Exercise data -

* * * * * * *

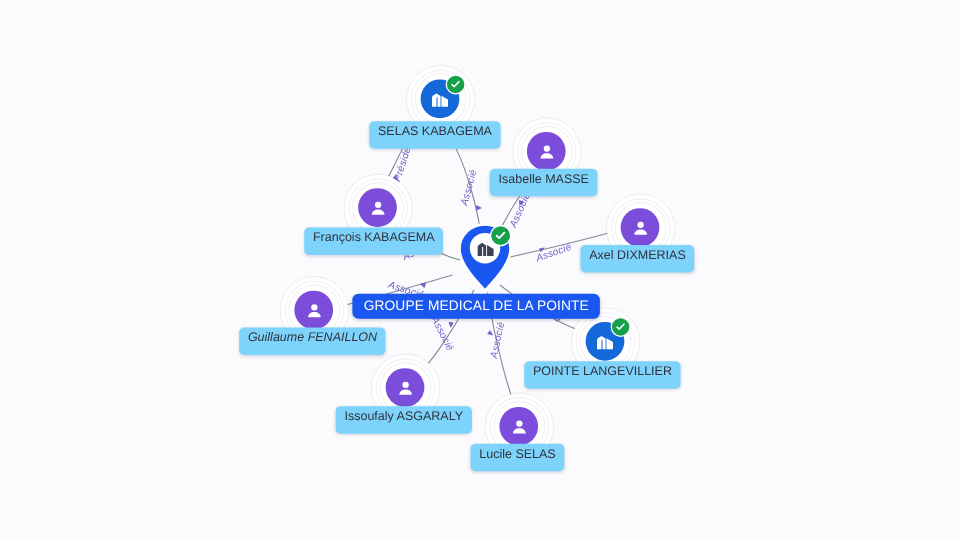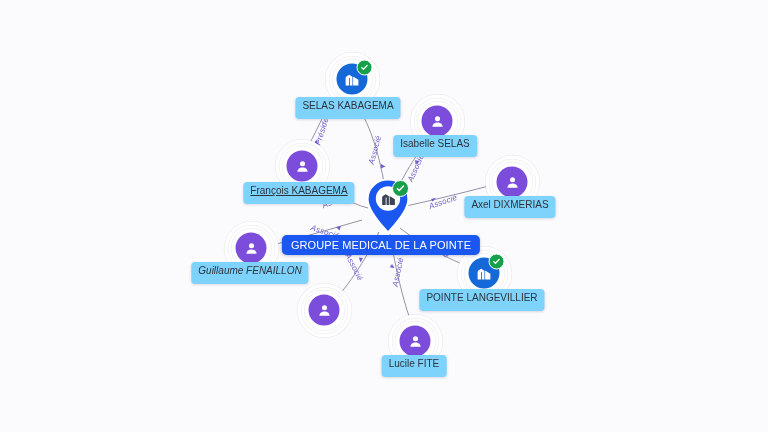--- a/index.html
+++ b/index.html
@@ -223,34 +223,34 @@
     <div class="halo r1"></div>
     <div class="halo r2"></div>
     <div class="halo r3"></div>
     <div class="disc person">
       <svg width="16" height="16" viewBox="0 0 24 24" fill="#ffffff">
           <circle cx="12" cy="8" r="3.8"></circle>
           <path d="M4.4 20c0-4.1 3.4-6.4 7.6-6.4s7.6 2.3 7.6 6.4z"></path>
         </svg>
     </div>
   </div>
-  <div class="node-label" style="left:435px;top:135px;">Isabelle SELAS</div>
+  <div class="node-label" style="left:435px;top:135px;">Isabelle MASSE</div>
 
   <div class="node" style="left:302px;top:166px;">
     <div class="halo r1"></div>
     <div class="halo r2"></div>
     <div class="halo r3"></div>
     <div class="disc person">
       <svg width="16" height="16" viewBox="0 0 24 24" fill="#ffffff">
           <circle cx="12" cy="8" r="3.8"></circle>
           <path d="M4.4 20c0-4.1 3.4-6.4 7.6-6.4s7.6 2.3 7.6 6.4z"></path>
         </svg>
     </div>
   </div>
-  <div class="node-label" style="left:299px;top:182px;text-decoration:underline;">François KABAGEMA</div>
+  <div class="node-label" style="left:299px;top:182px;">François KABAGEMA</div>
 
   <div class="node" style="left:512px;top:182px;">
     <div class="halo r1"></div>
     <div class="halo r2"></div>
     <div class="halo r3"></div>
     <div class="disc person">
       <svg width="16" height="16" viewBox="0 0 24 24" fill="#ffffff">
           <circle cx="12" cy="8" r="3.8"></circle>
           <path d="M4.4 20c0-4.1 3.4-6.4 7.6-6.4s7.6 2.3 7.6 6.4z"></path>
         </svg>
@@ -292,33 +292,34 @@
     <div class="halo r1"></div>
     <div class="halo r2"></div>
     <div class="halo r3"></div>
     <div class="disc person">
       <svg width="16" height="16" viewBox="0 0 24 24" fill="#ffffff">
           <circle cx="12" cy="8" r="3.8"></circle>
           <path d="M4.4 20c0-4.1 3.4-6.4 7.6-6.4s7.6 2.3 7.6 6.4z"></path>
         </svg>
     </div>
   </div>
+  <div class="node-label" style="left:323px;top:325px;">Issoufaly ASGARALY</div>
 
   <div class="node" style="left:415px;top:341px;">
     <div class="halo r1"></div>
     <div class="halo r2"></div>
     <div class="halo r3"></div>
     <div class="disc person">
       <svg width="16" height="16" viewBox="0 0 24 24" fill="#ffffff">
           <circle cx="12" cy="8" r="3.8"></circle>
           <path d="M4.4 20c0-4.1 3.4-6.4 7.6-6.4s7.6 2.3 7.6 6.4z"></path>
         </svg>
     </div>
   </div>
-  <div class="node-label" style="left:414px;top:355px;">Lucile FITE</div>
+  <div class="node-label" style="left:414px;top:355px;">Lucile SELAS</div>
 
   <div id="center-node" style="left:388px;top:206px;">
     <div class="pin-wrap">
       <svg class="pin-svg" width="44" height="56" viewBox="0 0 44 56">
         <path d="M22 1.5 C10.5 1.5 1.5 10.3 1.5 21 C1.5 33.5 16 48 22 54.5 C28 48 42.5 33.5 42.5 21 C42.5 10.3 33.5 1.5 22 1.5 Z" fill="#1a56f0" stroke="#ffffff" stroke-width="2.2"></path>
         <circle cx="22" cy="20.5" r="12.2" fill="#ffffff"></circle>
       </svg>
       <div class="pin-inner-icon">
         <svg width="17" height="17" viewBox="0 0 24 24" fill="#3c4354">
             <path d="M3 21V10l5-3.2V21H3zm0-11.8l5-3.2 4.6 2.9V21H9.2V10.6L3 9.2zM13.6 21V8.6L21 12.9V21h-7.4zM15.2 14.2h1.6v1.6h-1.6v-1.6zm0 3.2h1.6V19h-1.6v-1.6zm3 -3.2h1.6v1.6h-1.6v-1.6zm0 3.2h1.6V19h-1.6v-1.6zM4.6 12h1.6v1.6H4.6V12zm0 3.2h1.6v1.6H4.6v-1.6z"></path>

* * * * * * *

Task details -
Scan the material above. Return every line containing the string "label".

Finished exercise -
-  <div class="node-label" style="left:435px;top:135px;">Isabelle SELAS</div>
+  <div class="node-label" style="left:435px;top:135px;">Isabelle MASSE</div>
-  <div class="node-label" style="left:299px;top:182px;text-decoration:underline;">François KABAGEMA</div>
+  <div class="node-label" style="left:299px;top:182px;">François KABAGEMA</div>
+  <div class="node-label" style="left:323px;top:325px;">Issoufaly ASGARALY</div>
-  <div class="node-label" style="left:414px;top:355px;">Lucile FITE</div>
+  <div class="node-label" style="left:414px;top:355px;">Lucile SELAS</div>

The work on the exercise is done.